> _Task goal_
Please reproduce the entries below exactly, leaving the pictures out.

┌──

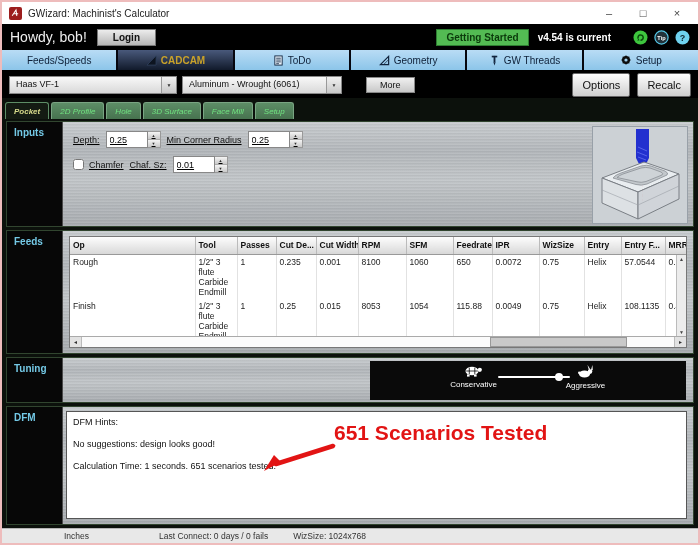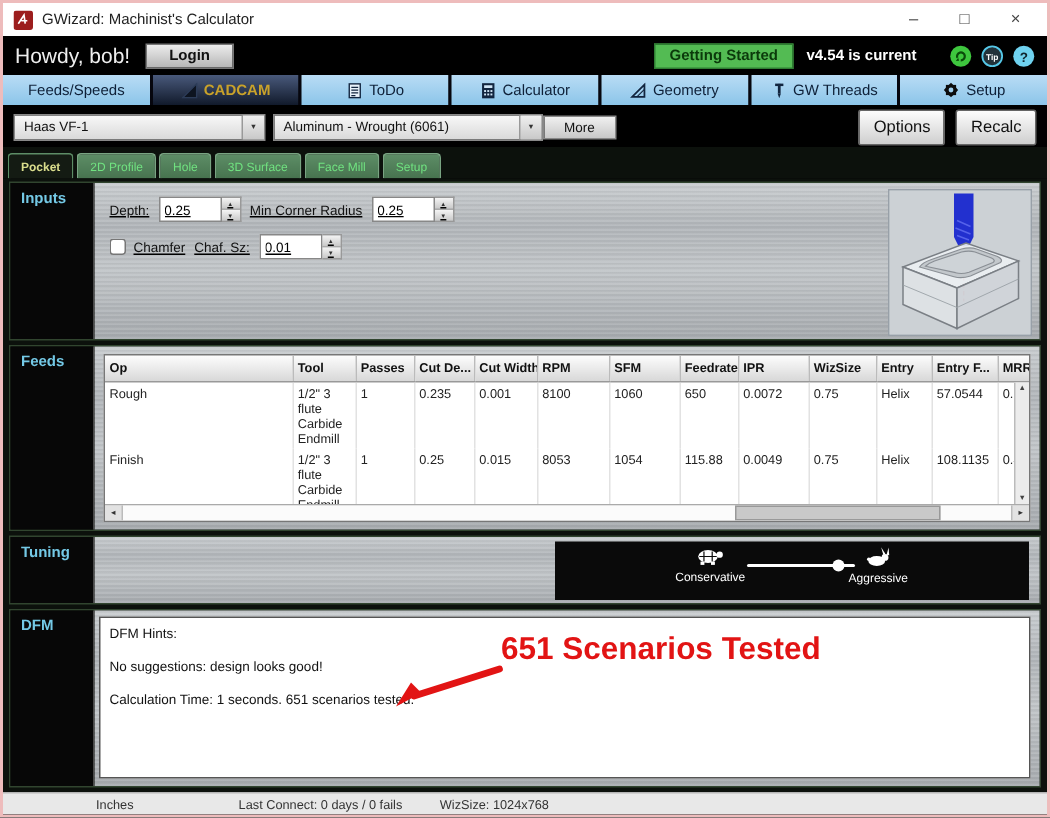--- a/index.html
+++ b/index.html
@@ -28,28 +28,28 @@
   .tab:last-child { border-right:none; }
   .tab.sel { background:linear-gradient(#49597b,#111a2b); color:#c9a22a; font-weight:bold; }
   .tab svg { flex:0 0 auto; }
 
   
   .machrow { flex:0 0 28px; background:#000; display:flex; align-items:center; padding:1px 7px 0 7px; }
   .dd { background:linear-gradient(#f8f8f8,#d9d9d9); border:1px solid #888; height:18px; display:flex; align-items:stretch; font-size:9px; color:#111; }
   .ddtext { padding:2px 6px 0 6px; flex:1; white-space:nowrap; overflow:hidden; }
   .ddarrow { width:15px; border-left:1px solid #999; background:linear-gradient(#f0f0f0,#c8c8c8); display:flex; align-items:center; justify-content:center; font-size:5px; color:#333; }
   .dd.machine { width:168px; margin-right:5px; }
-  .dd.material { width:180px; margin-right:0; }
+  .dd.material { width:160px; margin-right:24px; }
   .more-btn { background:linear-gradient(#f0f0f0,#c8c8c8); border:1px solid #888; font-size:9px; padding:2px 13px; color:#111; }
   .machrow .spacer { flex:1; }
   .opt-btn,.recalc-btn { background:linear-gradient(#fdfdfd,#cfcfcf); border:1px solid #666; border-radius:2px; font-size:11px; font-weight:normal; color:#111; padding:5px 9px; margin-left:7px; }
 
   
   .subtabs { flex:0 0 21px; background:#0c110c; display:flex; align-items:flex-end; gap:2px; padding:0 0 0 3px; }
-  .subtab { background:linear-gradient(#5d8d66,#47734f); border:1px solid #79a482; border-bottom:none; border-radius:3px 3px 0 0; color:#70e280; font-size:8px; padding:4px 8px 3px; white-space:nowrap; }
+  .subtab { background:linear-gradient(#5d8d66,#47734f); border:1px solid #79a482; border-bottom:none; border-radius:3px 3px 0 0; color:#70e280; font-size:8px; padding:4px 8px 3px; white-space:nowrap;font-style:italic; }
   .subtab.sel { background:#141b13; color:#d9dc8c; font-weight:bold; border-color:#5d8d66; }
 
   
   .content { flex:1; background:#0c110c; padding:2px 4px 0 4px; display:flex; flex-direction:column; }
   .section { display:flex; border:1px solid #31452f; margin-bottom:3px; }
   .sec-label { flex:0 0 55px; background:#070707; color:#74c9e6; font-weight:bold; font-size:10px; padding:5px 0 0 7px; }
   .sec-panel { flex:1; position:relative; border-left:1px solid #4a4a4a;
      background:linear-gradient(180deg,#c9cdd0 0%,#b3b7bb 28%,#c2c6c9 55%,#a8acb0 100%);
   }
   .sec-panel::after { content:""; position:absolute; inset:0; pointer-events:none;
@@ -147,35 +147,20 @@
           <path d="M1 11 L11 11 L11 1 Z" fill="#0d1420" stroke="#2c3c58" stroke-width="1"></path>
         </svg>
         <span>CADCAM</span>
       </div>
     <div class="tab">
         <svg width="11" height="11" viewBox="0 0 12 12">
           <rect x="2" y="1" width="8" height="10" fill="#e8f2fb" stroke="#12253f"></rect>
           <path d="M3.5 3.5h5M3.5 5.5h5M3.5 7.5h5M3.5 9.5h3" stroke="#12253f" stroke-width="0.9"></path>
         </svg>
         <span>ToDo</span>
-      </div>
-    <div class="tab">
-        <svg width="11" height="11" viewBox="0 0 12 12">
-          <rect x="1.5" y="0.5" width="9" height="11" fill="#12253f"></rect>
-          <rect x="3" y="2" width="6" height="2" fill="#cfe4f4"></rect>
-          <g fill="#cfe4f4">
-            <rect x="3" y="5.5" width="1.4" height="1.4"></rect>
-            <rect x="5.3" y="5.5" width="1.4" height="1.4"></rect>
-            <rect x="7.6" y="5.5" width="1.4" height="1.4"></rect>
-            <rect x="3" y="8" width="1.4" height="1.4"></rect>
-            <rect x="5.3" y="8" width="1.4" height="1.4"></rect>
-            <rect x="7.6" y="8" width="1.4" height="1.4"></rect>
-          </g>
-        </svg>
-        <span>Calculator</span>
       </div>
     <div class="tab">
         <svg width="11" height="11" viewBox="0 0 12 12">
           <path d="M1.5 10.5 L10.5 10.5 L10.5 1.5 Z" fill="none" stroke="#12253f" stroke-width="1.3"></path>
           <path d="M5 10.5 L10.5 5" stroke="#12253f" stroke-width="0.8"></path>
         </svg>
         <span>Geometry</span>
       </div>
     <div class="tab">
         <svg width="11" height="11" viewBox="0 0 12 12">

└──

> _Your solution_
--- a/index.html
+++ b/index.html
@@ -28,28 +28,28 @@
   .tab:last-child { border-right:none; }
   .tab.sel { background:linear-gradient(#49597b,#111a2b); color:#c9a22a; font-weight:bold; }
   .tab svg { flex:0 0 auto; }
 
   
   .machrow { flex:0 0 28px; background:#000; display:flex; align-items:center; padding:1px 7px 0 7px; }
   .dd { background:linear-gradient(#f8f8f8,#d9d9d9); border:1px solid #888; height:18px; display:flex; align-items:stretch; font-size:9px; color:#111; }
   .ddtext { padding:2px 6px 0 6px; flex:1; white-space:nowrap; overflow:hidden; }
   .ddarrow { width:15px; border-left:1px solid #999; background:linear-gradient(#f0f0f0,#c8c8c8); display:flex; align-items:center; justify-content:center; font-size:5px; color:#333; }
   .dd.machine { width:168px; margin-right:5px; }
-  .dd.material { width:180px; margin-right:0; }
+  .dd.material { width:160px; margin-right:24px; }
   .more-btn { background:linear-gradient(#f0f0f0,#c8c8c8); border:1px solid #888; font-size:9px; padding:2px 13px; color:#111; }
   .machrow .spacer { flex:1; }
   .opt-btn,.recalc-btn { background:linear-gradient(#fdfdfd,#cfcfcf); border:1px solid #666; border-radius:2px; font-size:11px; font-weight:normal; color:#111; padding:5px 9px; margin-left:7px; }
 
   
   .subtabs { flex:0 0 21px; background:#0c110c; display:flex; align-items:flex-end; gap:2px; padding:0 0 0 3px; }
-  .subtab { background:linear-gradient(#5d8d66,#47734f); border:1px solid #79a482; border-bottom:none; border-radius:3px 3px 0 0; color:#70e280; font-size:8px; padding:4px 8px 3px; white-space:nowrap; }
+  .subtab { background:linear-gradient(#5d8d66,#47734f); border:1px solid #79a482; border-bottom:none; border-radius:3px 3px 0 0; color:#70e280; font-size:8px; padding:4px 8px 3px; white-space:nowrap;font-style:italic; }
   .subtab.sel { background:#141b13; color:#d9dc8c; font-weight:bold; border-color:#5d8d66; }
 
   
   .content { flex:1; background:#0c110c; padding:2px 4px 0 4px; display:flex; flex-direction:column; }
   .section { display:flex; border:1px solid #31452f; margin-bottom:3px; }
   .sec-label { flex:0 0 55px; background:#070707; color:#74c9e6; font-weight:bold; font-size:10px; padding:5px 0 0 7px; }
   .sec-panel { flex:1; position:relative; border-left:1px solid #4a4a4a;
      background:linear-gradient(180deg,#c9cdd0 0%,#b3b7bb 28%,#c2c6c9 55%,#a8acb0 100%);
   }
   .sec-panel::after { content:""; position:absolute; inset:0; pointer-events:none;
@@ -147,35 +147,20 @@
           <path d="M1 11 L11 11 L11 1 Z" fill="#0d1420" stroke="#2c3c58" stroke-width="1"></path>
         </svg>
         <span>CADCAM</span>
       </div>
     <div class="tab">
         <svg width="11" height="11" viewBox="0 0 12 12">
           <rect x="2" y="1" width="8" height="10" fill="#e8f2fb" stroke="#12253f"></rect>
           <path d="M3.5 3.5h5M3.5 5.5h5M3.5 7.5h5M3.5 9.5h3" stroke="#12253f" stroke-width="0.9"></path>
         </svg>
         <span>ToDo</span>
-      </div>
-    <div class="tab">
-        <svg width="11" height="11" viewBox="0 0 12 12">
-          <rect x="1.5" y="0.5" width="9" height="11" fill="#12253f"></rect>
-          <rect x="3" y="2" width="6" height="2" fill="#cfe4f4"></rect>
-          <g fill="#cfe4f4">
-            <rect x="3" y="5.5" width="1.4" height="1.4"></rect>
-            <rect x="5.3" y="5.5" width="1.4" height="1.4"></rect>
-            <rect x="7.6" y="5.5" width="1.4" height="1.4"></rect>
-            <rect x="3" y="8" width="1.4" height="1.4"></rect>
-            <rect x="5.3" y="8" width="1.4" height="1.4"></rect>
-            <rect x="7.6" y="8" width="1.4" height="1.4"></rect>
-          </g>
-        </svg>
-        <span>Calculator</span>
       </div>
     <div class="tab">
         <svg width="11" height="11" viewBox="0 0 12 12">
           <path d="M1.5 10.5 L10.5 10.5 L10.5 1.5 Z" fill="none" stroke="#12253f" stroke-width="1.3"></path>
           <path d="M5 10.5 L10.5 5" stroke="#12253f" stroke-width="0.8"></path>
         </svg>
         <span>Geometry</span>
       </div>
     <div class="tab">
         <svg width="11" height="11" viewBox="0 0 12 12">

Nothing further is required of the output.